(Exercise data Opens)

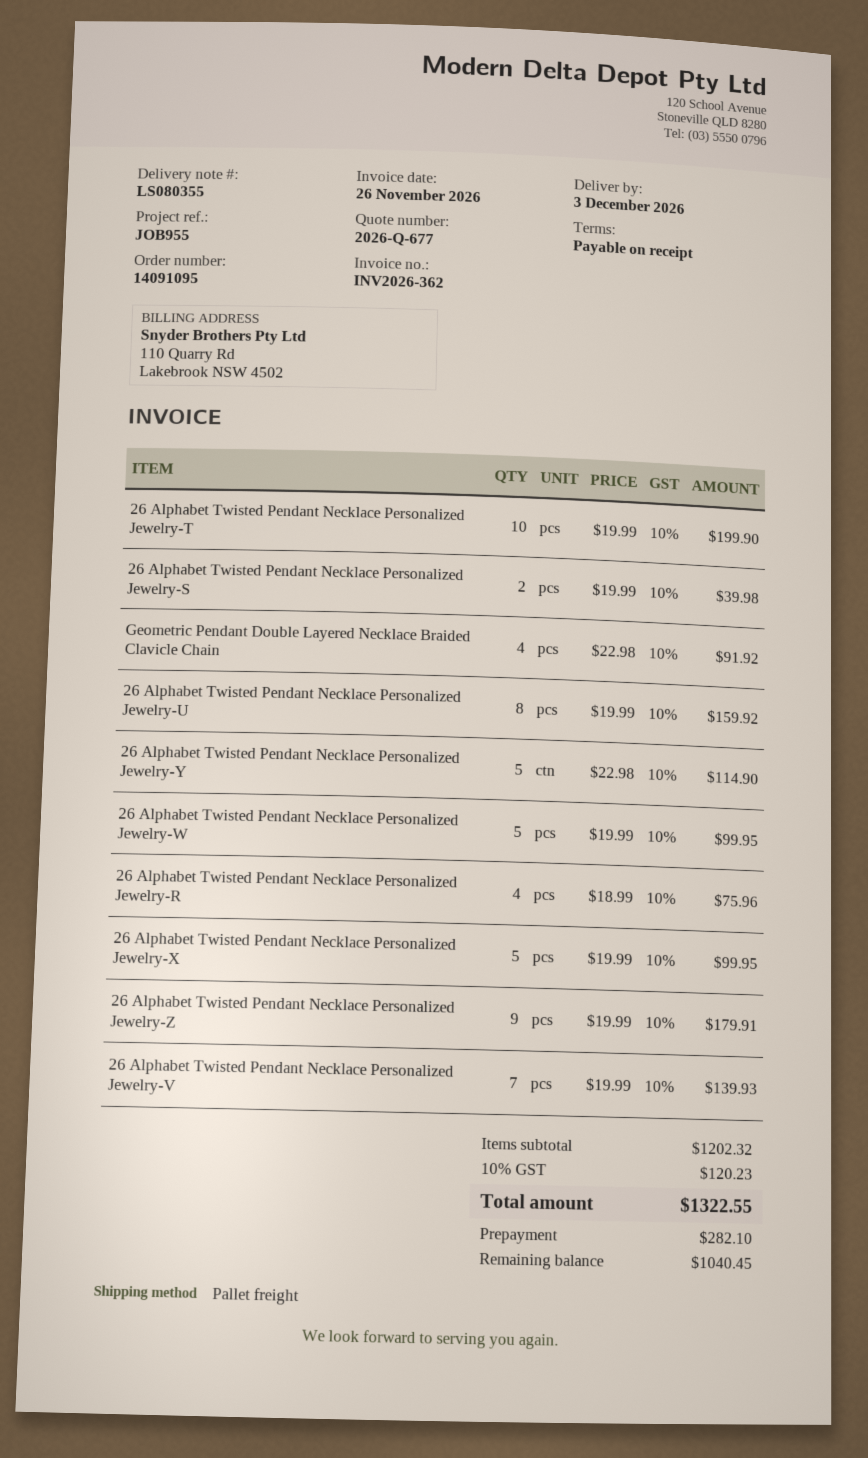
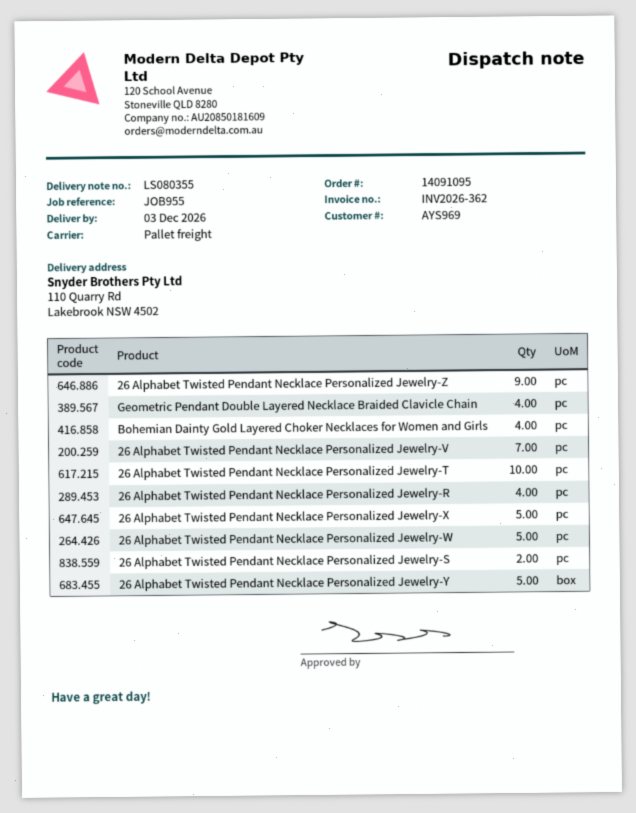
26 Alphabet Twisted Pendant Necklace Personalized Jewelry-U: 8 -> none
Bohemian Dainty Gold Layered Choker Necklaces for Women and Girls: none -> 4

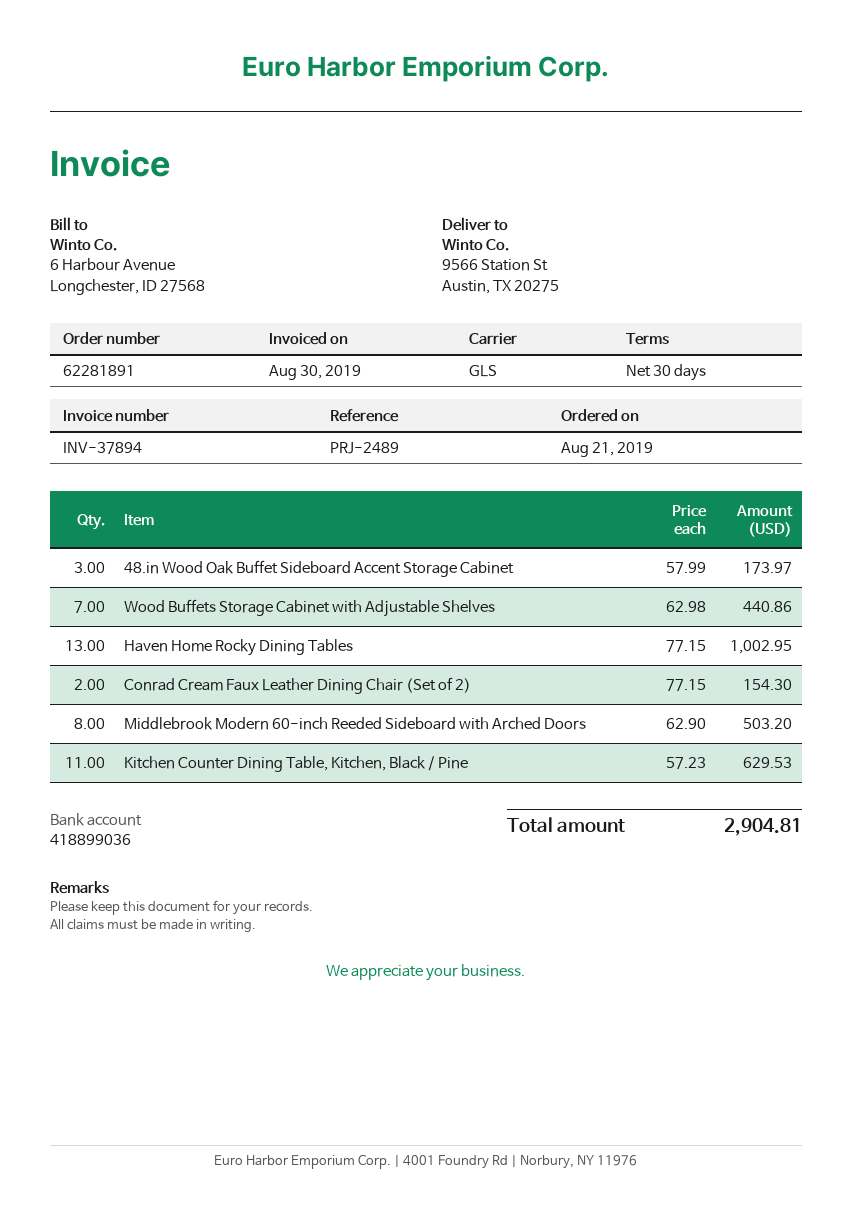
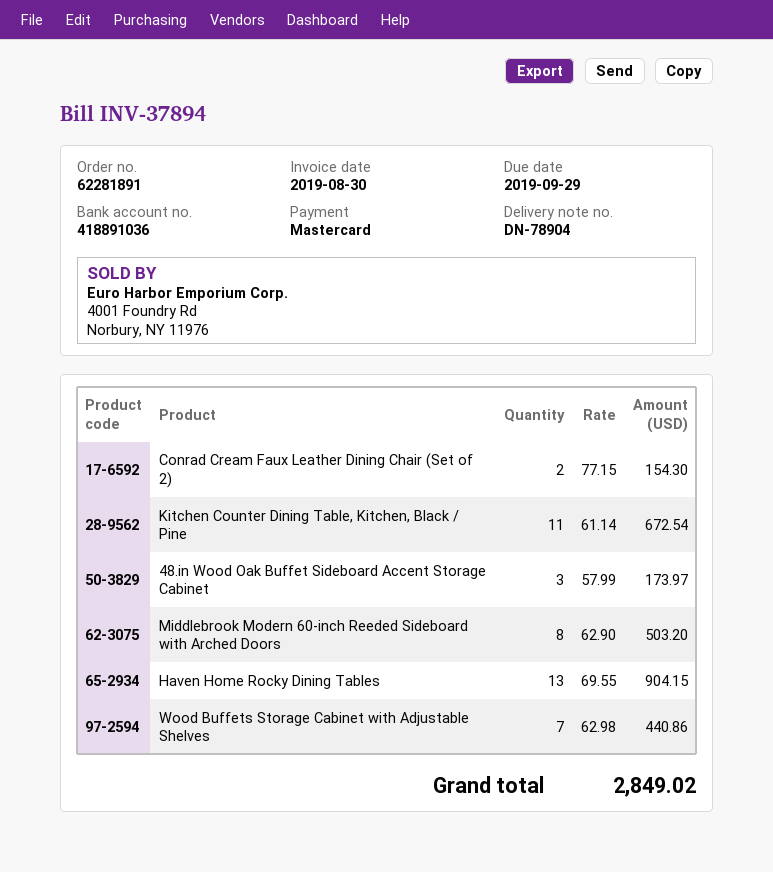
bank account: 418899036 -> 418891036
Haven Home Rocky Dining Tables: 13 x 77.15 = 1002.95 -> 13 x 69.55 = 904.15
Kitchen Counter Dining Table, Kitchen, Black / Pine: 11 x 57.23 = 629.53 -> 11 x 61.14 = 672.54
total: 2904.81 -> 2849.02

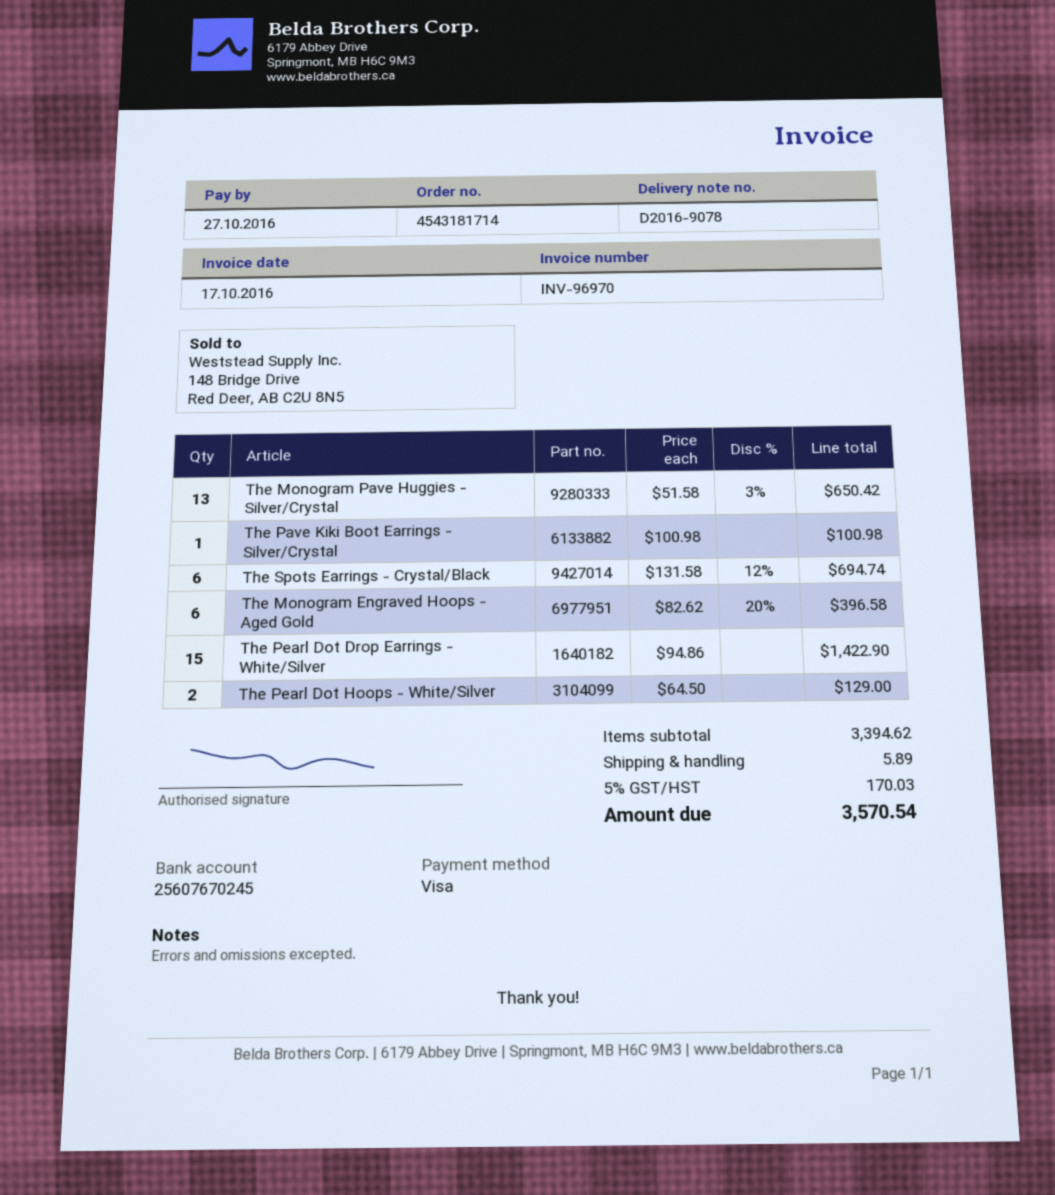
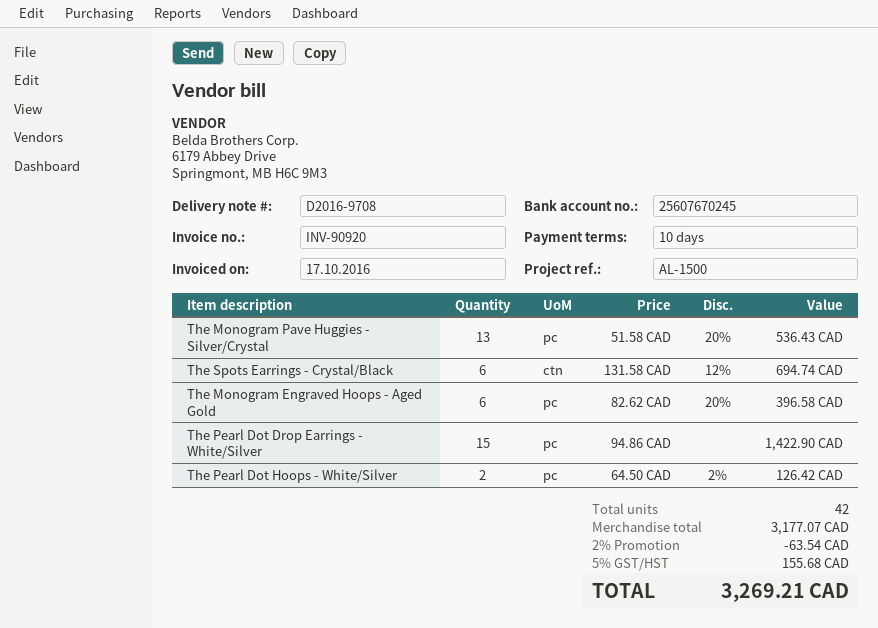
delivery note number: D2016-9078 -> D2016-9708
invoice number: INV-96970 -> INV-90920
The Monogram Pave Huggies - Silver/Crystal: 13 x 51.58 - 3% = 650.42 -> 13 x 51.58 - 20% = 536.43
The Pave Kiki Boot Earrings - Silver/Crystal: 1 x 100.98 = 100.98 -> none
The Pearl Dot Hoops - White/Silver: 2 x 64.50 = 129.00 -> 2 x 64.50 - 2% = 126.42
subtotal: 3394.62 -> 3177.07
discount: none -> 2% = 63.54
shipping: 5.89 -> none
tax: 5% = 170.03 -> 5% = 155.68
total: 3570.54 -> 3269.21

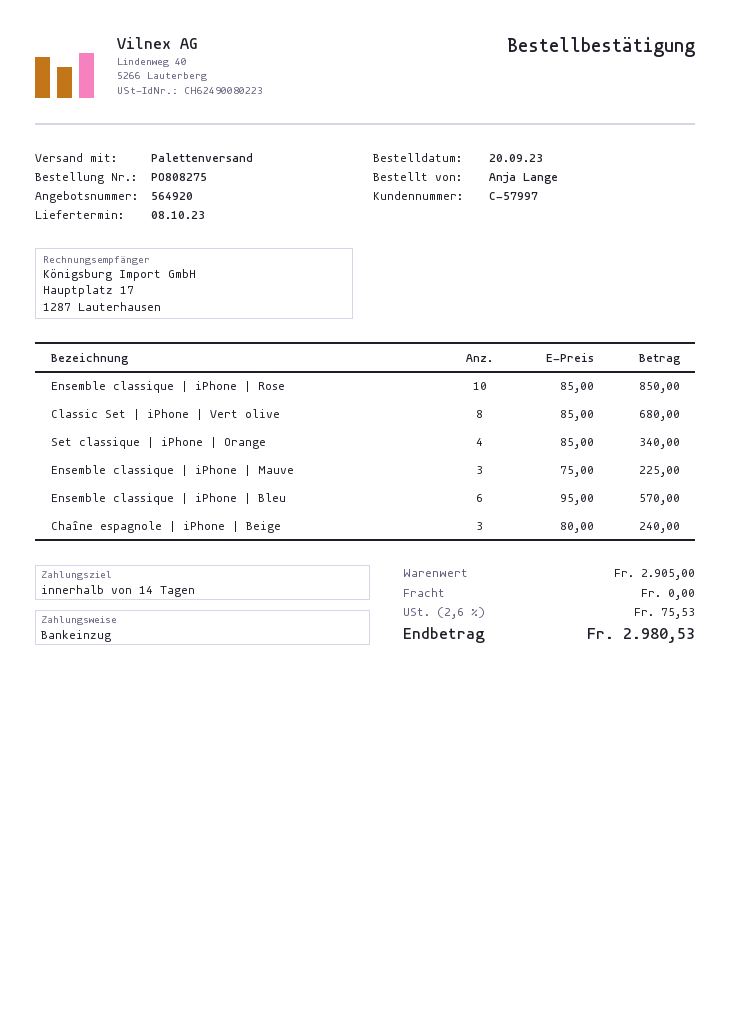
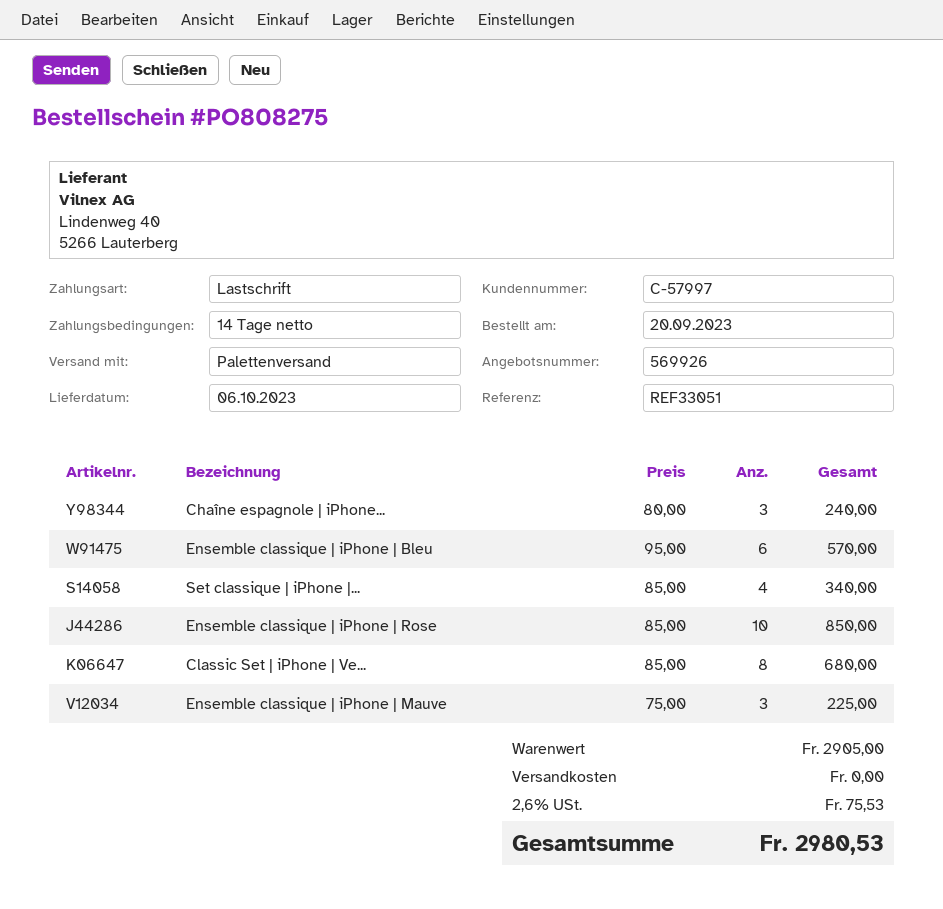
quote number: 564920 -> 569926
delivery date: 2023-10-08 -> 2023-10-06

(Exercise data Closes)

Would you retype every record above exactly, leaving out the pictures?

**Output for this exercise**
26 Alphabet Twisted Pendant Necklace Personalized Jewelry-U: 8 -> none
Bohemian Dainty Gold Layered Choker Necklaces for Women and Girls: none -> 4

bank account: 418899036 -> 418891036
Haven Home Rocky Dining Tables: 13 x 77.15 = 1002.95 -> 13 x 69.55 = 904.15
Kitchen Counter Dining Table, Kitchen, Black / Pine: 11 x 57.23 = 629.53 -> 11 x 61.14 = 672.54
total: 2904.81 -> 2849.02

delivery note number: D2016-9078 -> D2016-9708
invoice number: INV-96970 -> INV-90920
The Monogram Pave Huggies - Silver/Crystal: 13 x 51.58 - 3% = 650.42 -> 13 x 51.58 - 20% = 536.43
The Pave Kiki Boot Earrings - Silver/Crystal: 1 x 100.98 = 100.98 -> none
The Pearl Dot Hoops - White/Silver: 2 x 64.50 = 129.00 -> 2 x 64.50 - 2% = 126.42
subtotal: 3394.62 -> 3177.07
discount: none -> 2% = 63.54
shipping: 5.89 -> none
tax: 5% = 170.03 -> 5% = 155.68
total: 3570.54 -> 3269.21

quote number: 564920 -> 569926
delivery date: 2023-10-08 -> 2023-10-06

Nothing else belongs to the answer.